## Exercise objective
Every line of the entries that holds the word "background" is to be copied.

(Beginning of Records to use)

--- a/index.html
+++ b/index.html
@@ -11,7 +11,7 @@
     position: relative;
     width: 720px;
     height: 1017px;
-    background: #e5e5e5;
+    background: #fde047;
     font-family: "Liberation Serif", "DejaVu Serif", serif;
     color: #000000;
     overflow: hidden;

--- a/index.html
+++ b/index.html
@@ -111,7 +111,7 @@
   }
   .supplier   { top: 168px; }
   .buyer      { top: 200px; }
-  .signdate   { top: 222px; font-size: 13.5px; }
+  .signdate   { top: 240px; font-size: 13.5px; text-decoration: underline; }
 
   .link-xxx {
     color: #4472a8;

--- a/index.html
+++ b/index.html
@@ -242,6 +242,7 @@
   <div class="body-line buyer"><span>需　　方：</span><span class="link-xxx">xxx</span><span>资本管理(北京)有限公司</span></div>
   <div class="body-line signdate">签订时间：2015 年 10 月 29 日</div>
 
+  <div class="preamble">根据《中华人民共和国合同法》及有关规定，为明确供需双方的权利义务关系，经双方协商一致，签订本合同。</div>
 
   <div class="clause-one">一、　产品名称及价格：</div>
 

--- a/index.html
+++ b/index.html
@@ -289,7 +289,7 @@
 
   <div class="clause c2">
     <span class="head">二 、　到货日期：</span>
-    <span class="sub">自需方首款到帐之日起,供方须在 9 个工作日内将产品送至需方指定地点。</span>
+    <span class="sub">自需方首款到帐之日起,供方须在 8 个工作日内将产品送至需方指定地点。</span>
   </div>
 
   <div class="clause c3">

(End of Records to use)

## Task answer
-    background: #e5e5e5;
+    background: #fde047;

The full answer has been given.